Gene analysis of ameloblasts in Sox21KO. Mus musculus

Tooth and hair development starts from ectodermal invaginations. However, the determination of organ-specific cell fates is poorly understood. The transcription factor Sox21 is expressed in the epithelium of developing teeth. We discovered that disruption of Sox21 caused severe enamel hypoplasia and ectopic hair formation in the gingiva in Sox21 knockout incisors. We dissected tooth germ from P1 Sox21 KO and control incisors for microarray. In particular, several markers of ameloblast maturity, i.e. amelotin (Amtn), laminin α3 (Lama3), and kallikrein-related peptidase 4 (Klk4), were included among the downregulated molecules in Sox21 KO tooth germ, whereas the expression of Mmp20 and Amel was not changed. On the other hand, numerous keratin-related genes were upregulated in the Sox21 KO tooth germ and WT skin. As in the microarray results, the expression of dental epithelial stem cell marker Sox2, as well as keratin family and hair-related genes such as Lgr5, were increased in Sox21 KO dental epithelium.
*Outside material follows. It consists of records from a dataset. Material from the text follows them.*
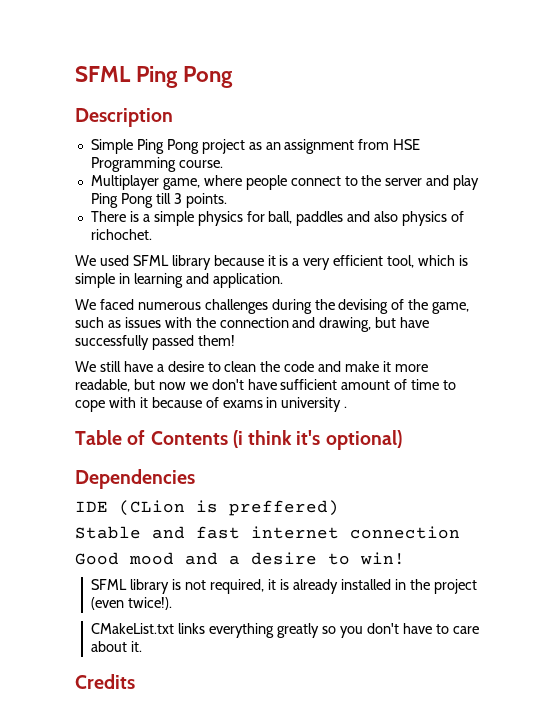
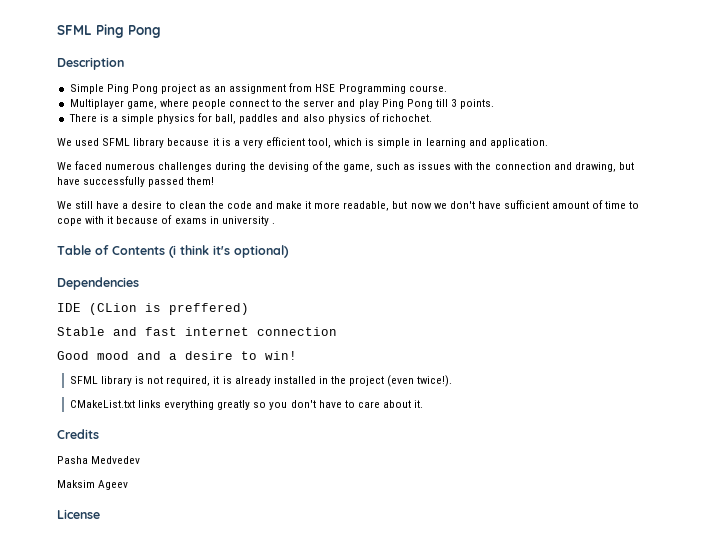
(135, 681) none -> [57,456,141,464] [57,480,129,490] [57,509,100,519] // Pasha Medvedev // Maksim Ageev // License

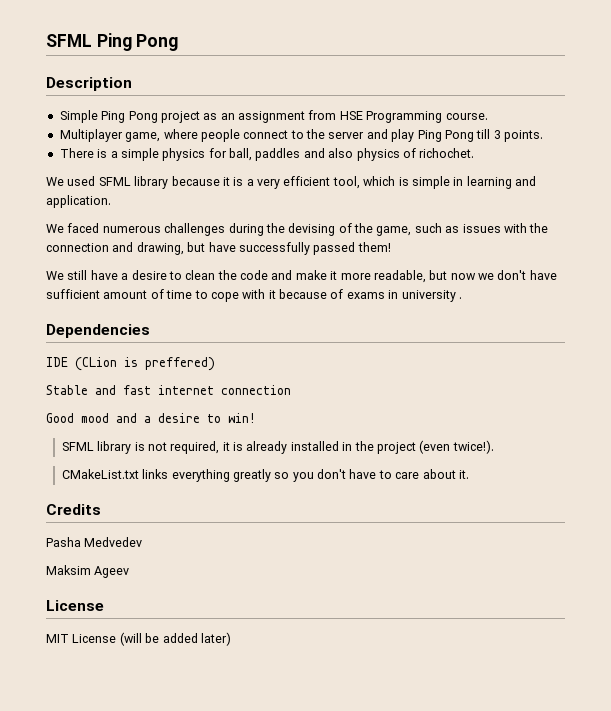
[57,245,289,258] // Table of Contents (i think it's optional) -> (462, 298) none
(100, 514) none -> [46,632,231,646] // MIT License (will be added later)

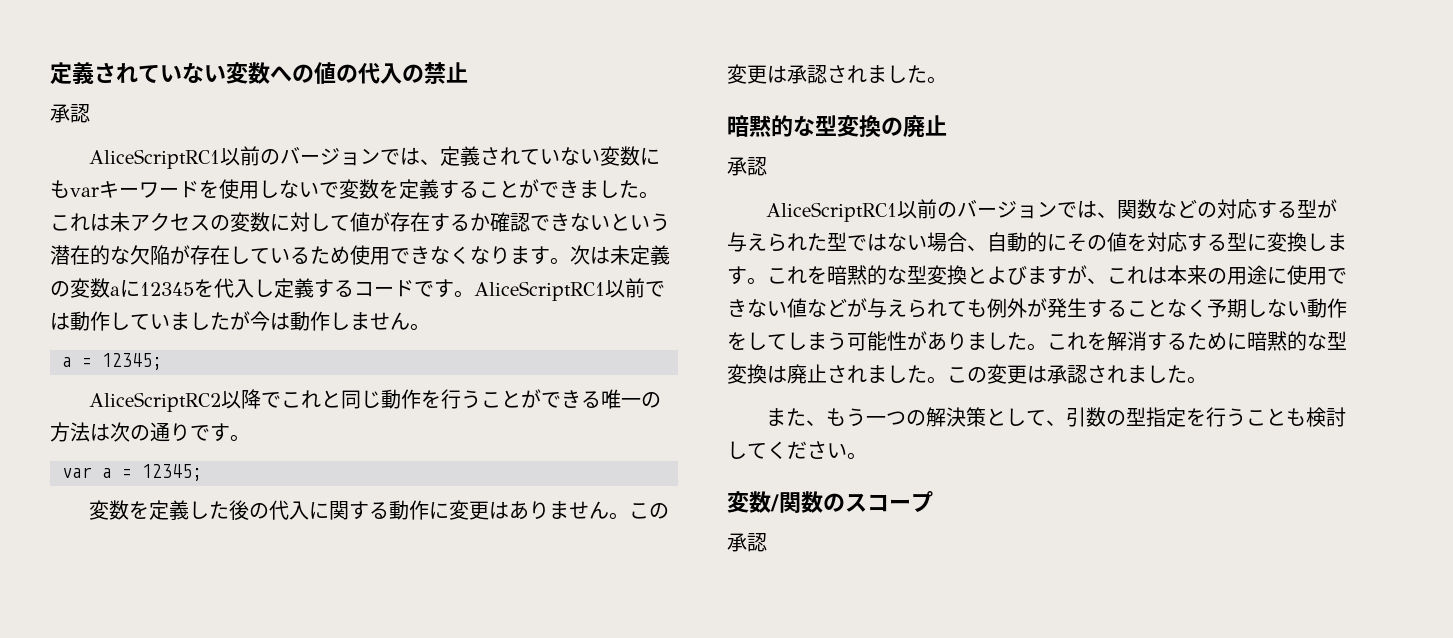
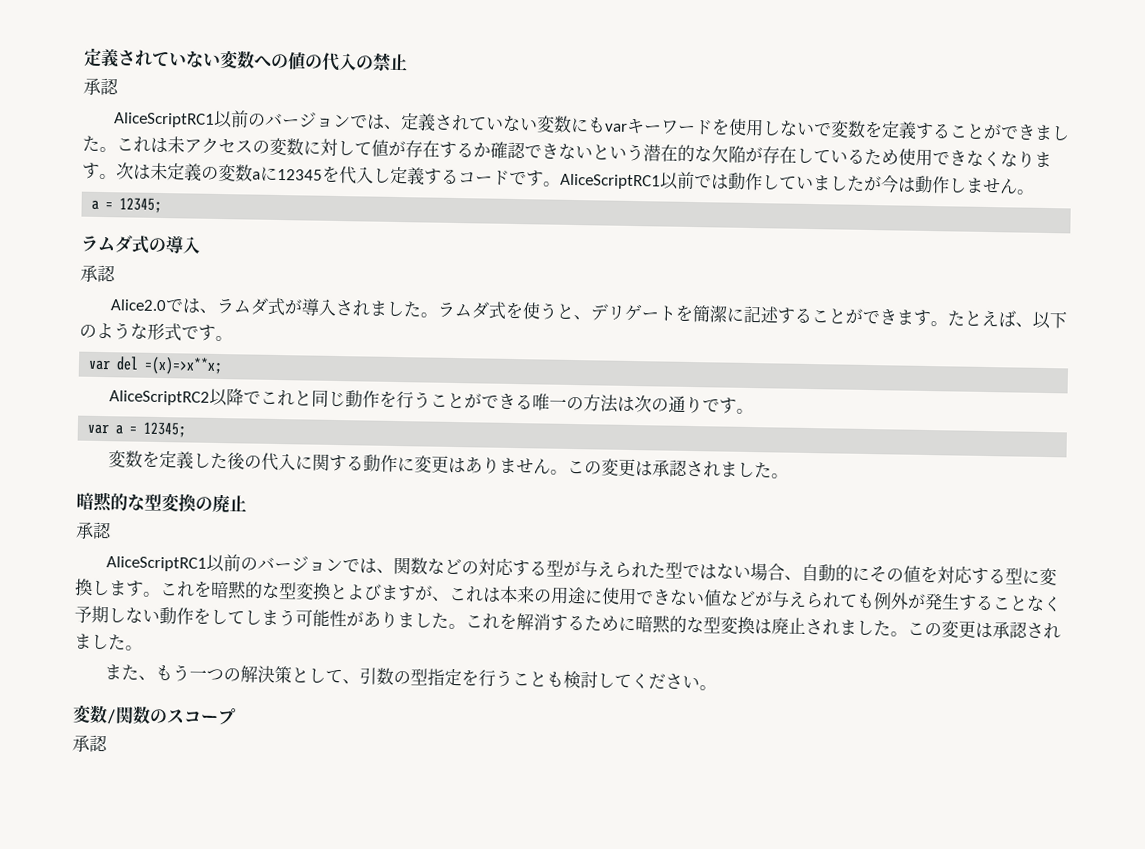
(162, 361) none -> [80,235,201,254] [80,264,116,283] [109,297,1067,330] [79,322,233,342] [88,356,224,376] // ラムダ式の導入 // 承認 // Alice2.0では、ラムダ式が導入されました。ラムダ式を使うと、デリゲートを簡潔に記述することができます。たとえば、以下のような形式です。 // var del =(x)=>x**x;

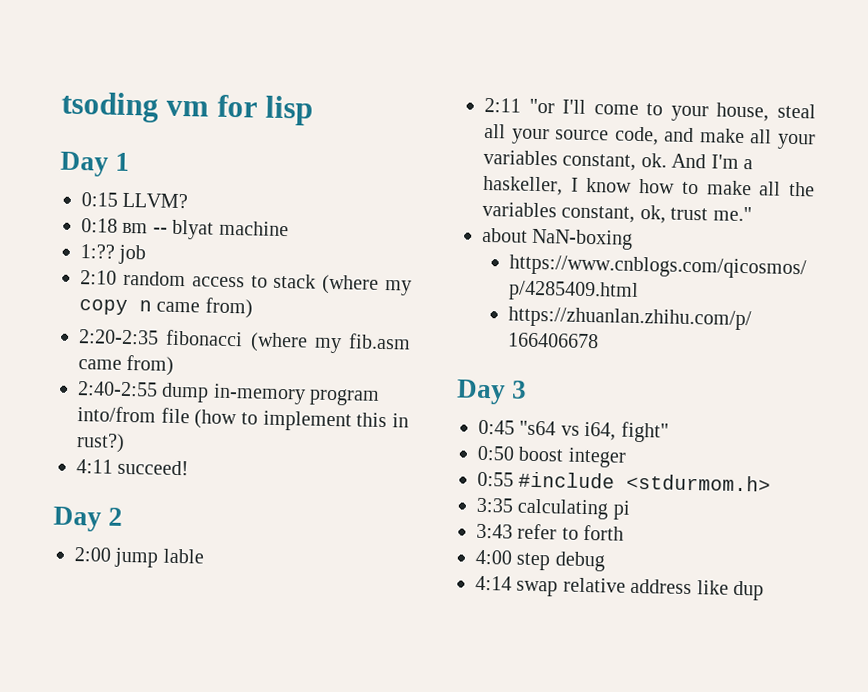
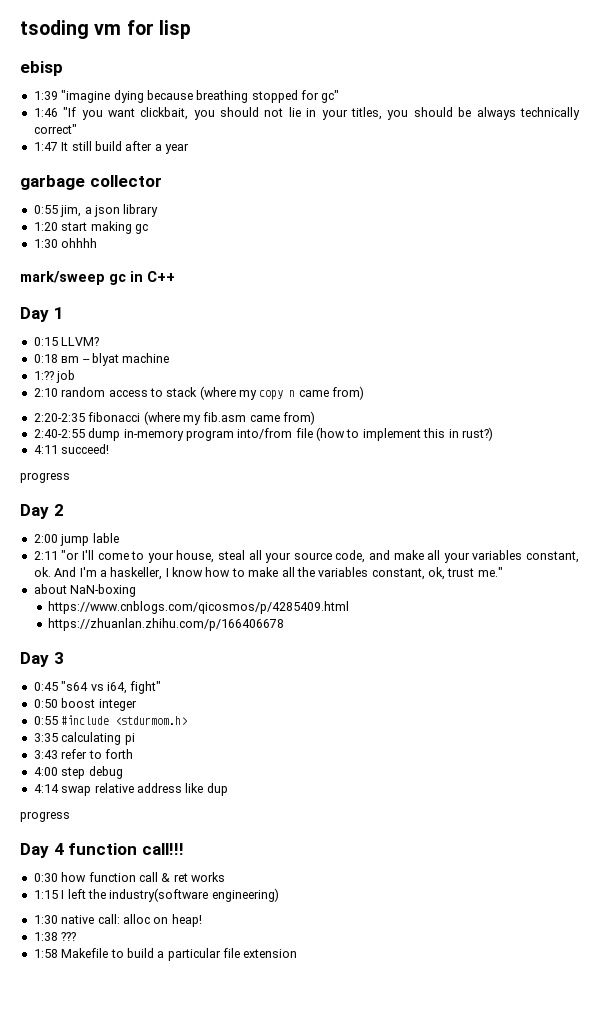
(314, 110) none -> [20,61,63,76] [33,90,340,103] [33,107,580,120] [33,124,77,134] [33,141,189,154] [20,175,162,190] [33,204,159,217] [33,221,148,234] [33,238,98,248] [20,271,175,285] // ebisp // 1:39 "imagine dying because breathing stopped for gc" // 1:46 "If you want clickbait, you should not lie in your titles, you should be always technically correct" // 1:47 It still build after a year // garbage collector // 0:55 jim, a json library // 1:20 start making gc // 1:30 ohhhh // mark/sweep gc in C++
(190, 467) none -> [20,472,70,483] // progress
(764, 590) none -> [20,811,70,822] [20,843,184,858] [33,872,225,882] [33,888,279,902] [33,914,202,927] [33,932,77,941] [33,948,298,961] // progress // Day 4 function call!!! // 0:30 how function call & ret works // 1:15 I left the industry(software engineering) // 1:30 native call: alloc on heap! // 1:38 ??? // 1:58 Makefile to build a particular file extension

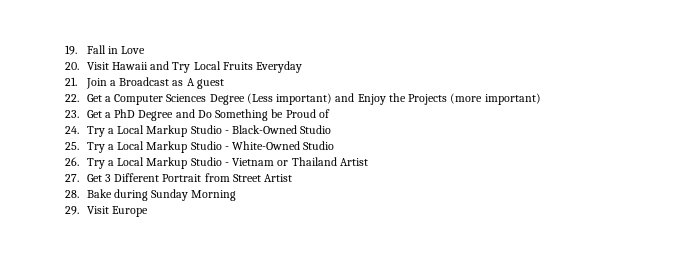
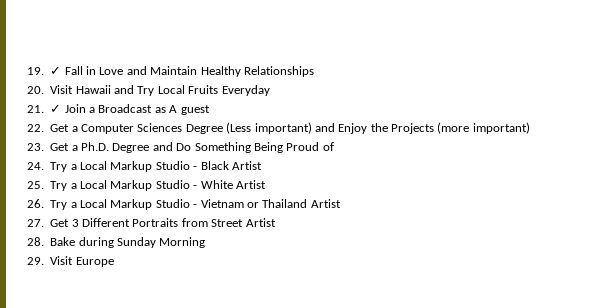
(77, 50) none -> [50,66,62,75] ✓
(146, 50) none -> [126,66,314,77] and Maintain Healthy Relationships
(77, 81) none -> [50,104,62,113] ✓
[114,109,136,118] PhD -> [81,142,109,151] Ph.D.
[271,109,284,118] be -> [253,142,283,153] Being
[232,125,332,134] Black-Owned Studio -> [200,161,262,170] Black Artist
[232,141,335,150] White-Owned Studio -> [200,180,266,189] White Artist
[162,174,202,182] Portrait -> [132,218,179,227] Portraits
Taken together, these results reflected the perturbed differentiation of ameloblasts and a cell fate change in the Sox21 KO incisors. Overall design: Microarray Analysis of Ameloblasts in the Sox21 KO Mouse Incisor ameloblasts and whole tooth germs were isolated from P0 wild-type (WT) and Sox21 KO mice. Labeled RNA samples were hybridized onto SurePrint G3 Mouse GE 8×60K microarrays.